The most robust data comes from a post-hoc analysis of the CheckMate 214 trial of ipilimumab plus nivolumab, where patients with sarcomatoid differentiation who received pure immune therapy, nivolumab plus ipilimumab, had tremendous responses, with nearly a 20% complete response rate and probably around a 60% objective response rate. This indicates a flattening out of the progression-free survival curve.

Of all the technologies and approaches explored, the main clinically actionable thing right now would still be the presence of sarcomatoid histology, pushing towards the use of immune therapy, particularly dual immune therapy with nivolumab plus ipilimumab.

Dr. Beckermann: That is a wonderful point to highlight – the enriching response with that really aggressive feature on pathology.

There is a lot of discussion out there about IMDC criteria. We have used it for a long time, developed during the era of sunitinib TKI therapy. But ultimately, it was used to design some of the stratifications and how we were looking at the overall groups, for example, in CheckMate 214 and all these IO/TKIs. How do you think about the IMDC criteria, and do you let that be a decision-maker when you are thinking about front-line therapy?
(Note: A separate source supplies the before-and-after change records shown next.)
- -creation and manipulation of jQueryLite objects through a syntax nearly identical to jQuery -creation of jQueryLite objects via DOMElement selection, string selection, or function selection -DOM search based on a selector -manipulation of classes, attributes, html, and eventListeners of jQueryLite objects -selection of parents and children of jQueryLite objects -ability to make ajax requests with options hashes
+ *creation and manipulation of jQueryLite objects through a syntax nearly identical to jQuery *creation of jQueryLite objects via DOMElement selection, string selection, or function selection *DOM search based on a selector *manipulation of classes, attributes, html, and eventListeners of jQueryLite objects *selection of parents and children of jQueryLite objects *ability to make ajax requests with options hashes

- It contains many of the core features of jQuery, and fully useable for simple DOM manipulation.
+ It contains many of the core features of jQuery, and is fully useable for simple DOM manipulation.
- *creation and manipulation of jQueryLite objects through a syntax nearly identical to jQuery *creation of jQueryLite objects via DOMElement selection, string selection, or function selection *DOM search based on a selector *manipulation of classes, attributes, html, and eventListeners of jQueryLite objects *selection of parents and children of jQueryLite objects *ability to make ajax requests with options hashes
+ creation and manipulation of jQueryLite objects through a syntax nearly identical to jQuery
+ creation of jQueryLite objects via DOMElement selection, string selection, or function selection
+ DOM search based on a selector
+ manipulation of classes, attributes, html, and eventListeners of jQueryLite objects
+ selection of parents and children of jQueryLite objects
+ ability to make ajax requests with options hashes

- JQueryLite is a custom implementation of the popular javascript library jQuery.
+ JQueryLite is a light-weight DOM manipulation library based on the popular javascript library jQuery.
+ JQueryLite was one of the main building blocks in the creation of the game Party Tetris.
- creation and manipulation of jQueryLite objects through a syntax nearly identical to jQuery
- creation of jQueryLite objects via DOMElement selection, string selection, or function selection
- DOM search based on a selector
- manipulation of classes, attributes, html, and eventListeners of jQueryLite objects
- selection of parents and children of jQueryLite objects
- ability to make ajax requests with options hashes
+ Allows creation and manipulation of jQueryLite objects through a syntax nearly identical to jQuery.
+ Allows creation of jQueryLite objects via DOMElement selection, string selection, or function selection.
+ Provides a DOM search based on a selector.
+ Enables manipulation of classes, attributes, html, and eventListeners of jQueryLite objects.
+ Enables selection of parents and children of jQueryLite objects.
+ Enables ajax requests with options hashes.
Dr. Braun: This is something that has truly evolved over time as we have seen some longer-term follow-up from these IO-based front-line trials. Overall, the IMDC has been a really wonderful contribution to how we think about kidney cancer, particularly in prognostication. Even though it was created in the TKI era, we still see these associations in the immune therapy era, which is wonderful. From a practical standpoint, it is very usable. It is based on clinical factors and laboratory values, making it easy to implement in a wide range of clinical settings.

I think the field is likely to move towards a much more biological understanding. We are starting to get there with the tremendous work, such as the transcriptomic analysis of a large phase 3 clinical trial, IMmotion151, and subsequent work in other trials. There are really distinct molecular subtypes of clear cell kidney cancer. If you look across IMDC risk categories, the ones that are favorable risk are enriched for angiogenic biologies, while those that are intermediate and poor risk show more of an immune subtype emerging.
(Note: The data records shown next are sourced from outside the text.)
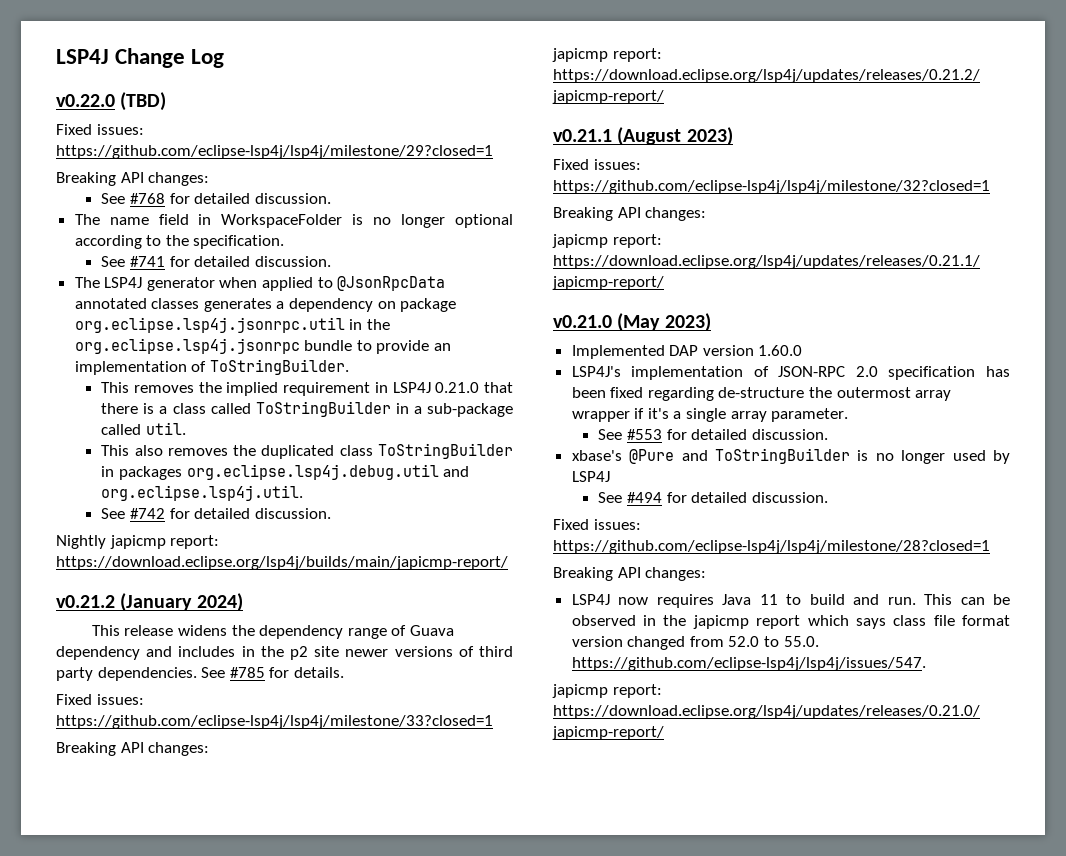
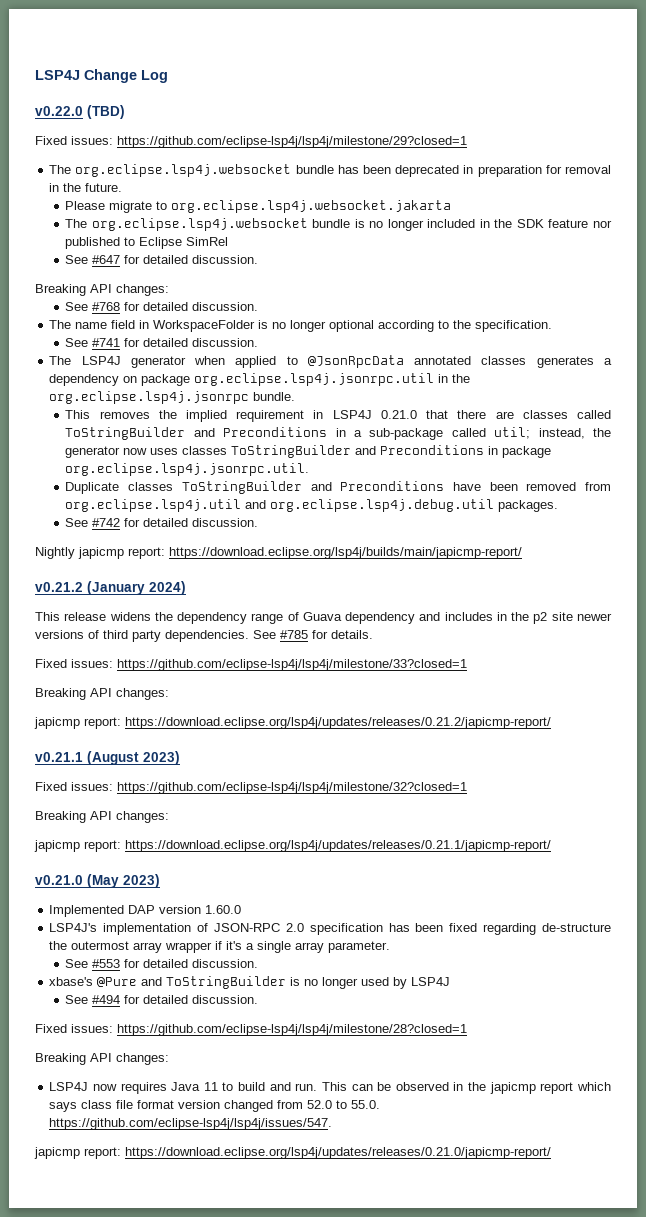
+ The org.eclipse.lsp4j.websocket bundle has been deprecated in preparation for removal in the future.
+ Please migrate to org.eclipse.lsp4j.websocket.jakarta
+ The org.eclipse.lsp4j.websocket bundle is no longer included in the SDK feature nor published to Eclipse SimRel
+ See #647 for detailed discussion.
- The LSP4J generator when applied to @JsonRpcData annotated classes generates a dependency on package org.eclipse.lsp4j.jsonrpc.util in the org.eclipse.lsp4j.jsonrpc bundle to provide an implementation of ToStringBuilder.
+ The LSP4J generator when applied to @JsonRpcData annotated classes generates a dependency on package org.eclipse.lsp4j.jsonrpc.util in the org.eclipse.lsp4j.jsonrpc bundle.
- This removes the implied requirement in LSP4J 0.21.0 that there is a class called ToStringBuilder in a sub-package called util.
- This also removes the duplicated class ToStringBuilder in packages org.eclipse.lsp4j.debug.util and org.eclipse.lsp4j.util.
+ This removes the implied requirement in LSP4J 0.21.0 that there are classes called ToStringBuilder and Preconditions in a sub-package called util; instead, the generator now uses classes ToStringBuilder and Preconditions in package org.eclipse.lsp4j.jsonrpc.util.
+ Duplicate classes ToStringBuilder and Preconditions have been removed from org.eclipse.lsp4j.util and org.eclipse.lsp4j.debug.util packages.

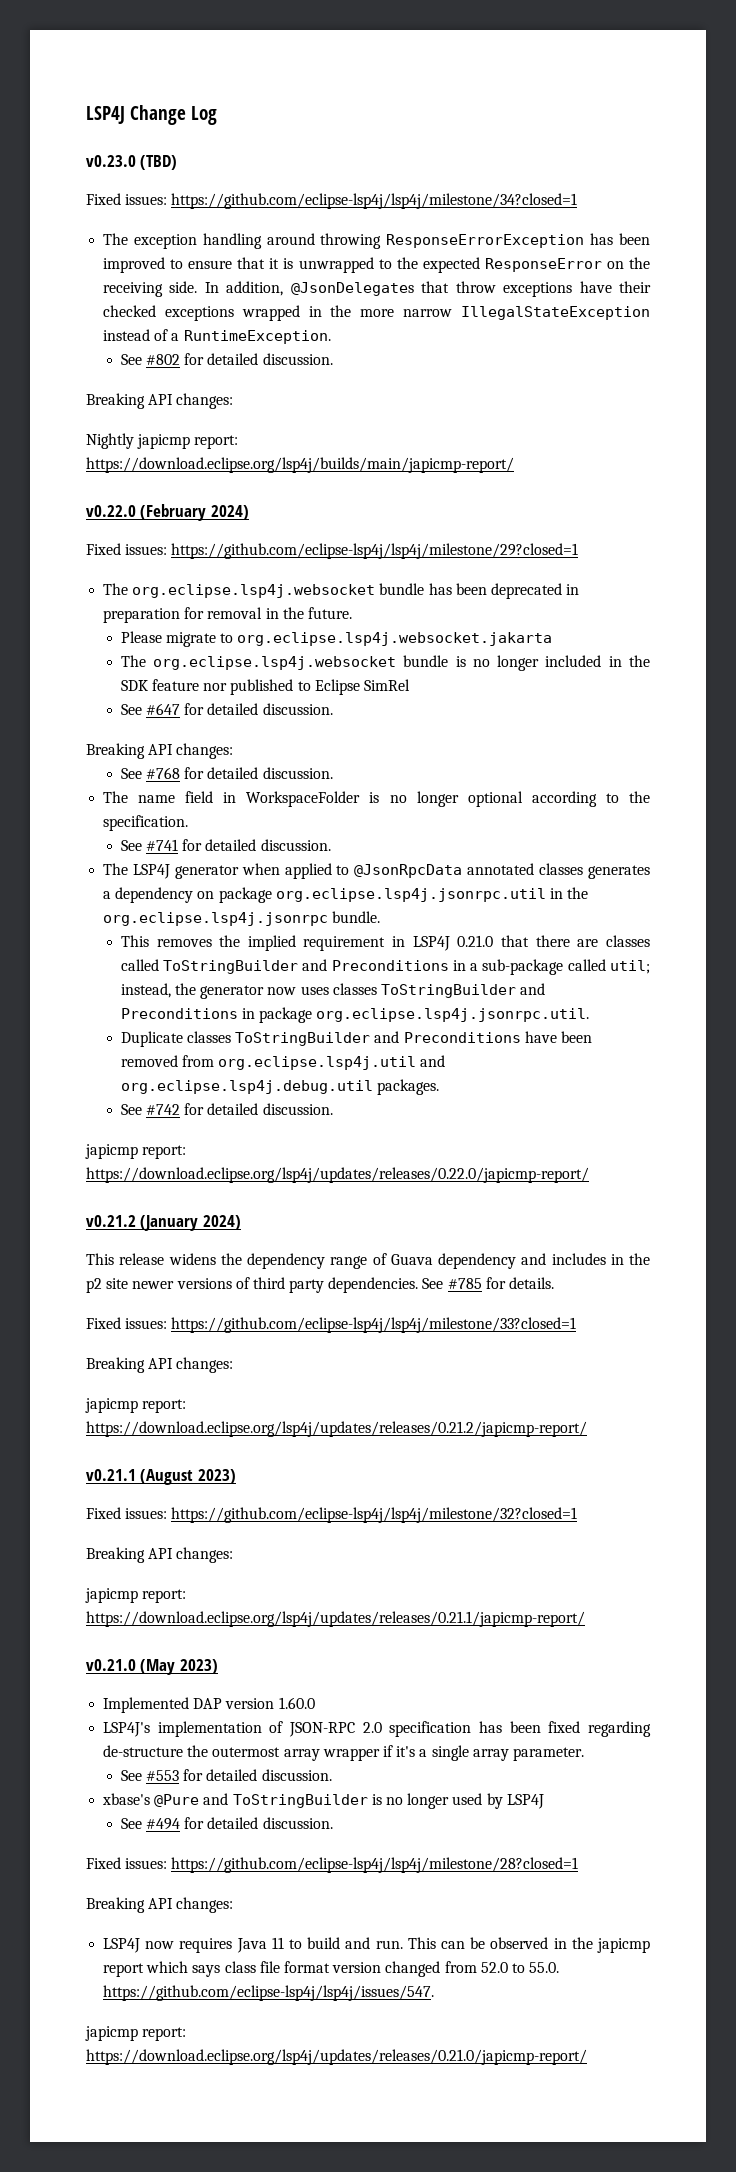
+ v0.23.0 (TBD)
+ Fixed issues: https://github.com/eclipse-lsp4j/lsp4j/milestone/34?closed=1
+ The exception handling around throwing ResponseErrorException has been improved to ensure that it is unwrapped to the expected ResponseError on the receiving side. In addition, @JsonDelegates that throw exceptions have their checked exceptions wrapped in the more narrow IllegalStateException instead of a RuntimeException.
+ See #802 for detailed discussion.
+ Breaking API changes:
+ Nightly japicmp report: https://download.eclipse.org/lsp4j/builds/main/japicmp-report/
- v0.22.0 (TBD)
+ v0.22.0 (February 2024)
- Nightly japicmp report: https://download.eclipse.org/lsp4j/builds/main/japicmp-report/
+ japicmp report: https://download.eclipse.org/lsp4j/updates/releases/0.22.0/japicmp-report/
I strongly suspect that the strong efficacy of TKI-based therapy in favorable risk might be related to the fact that those subtypes are enriched for angiogenic biology. Right now, the IMDC is what we have and has been a valuable tool. But my hope is that in the coming years, as we understand the biology better, we will be able to use it to guide us. The OPTIC RCC trial, which is trying to tailor therapies to different molecular subtypes, is what I think the future will bring.
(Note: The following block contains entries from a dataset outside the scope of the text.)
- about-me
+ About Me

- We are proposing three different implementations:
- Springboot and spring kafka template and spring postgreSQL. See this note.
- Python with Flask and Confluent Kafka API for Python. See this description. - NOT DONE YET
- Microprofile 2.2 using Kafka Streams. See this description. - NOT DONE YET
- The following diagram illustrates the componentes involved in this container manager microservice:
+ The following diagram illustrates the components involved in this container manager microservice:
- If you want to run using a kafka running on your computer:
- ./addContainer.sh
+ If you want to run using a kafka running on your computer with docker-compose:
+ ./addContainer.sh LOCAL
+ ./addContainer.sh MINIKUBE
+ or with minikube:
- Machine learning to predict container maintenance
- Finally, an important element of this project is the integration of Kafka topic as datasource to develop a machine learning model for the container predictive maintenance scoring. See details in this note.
In terms of how I use it practically on a day-to-day basis, it has evolved. Nivolumab plus ipilimumab was approved in the intermediate and poor-risk groups, while other IO/TKI regimens were approved across the board, including favorable risk. For a number of years, I took that to heart, using more IO/TKIs in the favorable-risk setting.

However, the latest data calls that into question. In the early days, sunitinib seemed to perform better than IO therapies, but as time has gone on, those curves have crossed, and with long-term follow-up, patients who received IO-based therapy seemed to be living longer. Additionally, the value of IO/TKIs over TKI alone may be diminished. If we look at overall survival, the hazard ratio for overall survival is hovering around 1.

We don’t really have an answer for that favorable-risk group. Dr. Mike Atkins had a well-done study of nivolumab monotherapy, where favorable-risk patients had around a 50% response rate just to nivo monotherapy. So, there is an argument for TKI alone, IO monotherapy, dual-IO, and IO/TKI.

We need better understanding of that subtype, both biologically and clinically, and trials that tease that out. Practically, it is a conversation with my patients. If patients do not seem like the phenotype of rapid progress and could do well, I often discuss IO/IO-based therapy, again with the idea of durability. But it really ends up being a conversation with the patient because we do not have strong data to point us in one direction or another.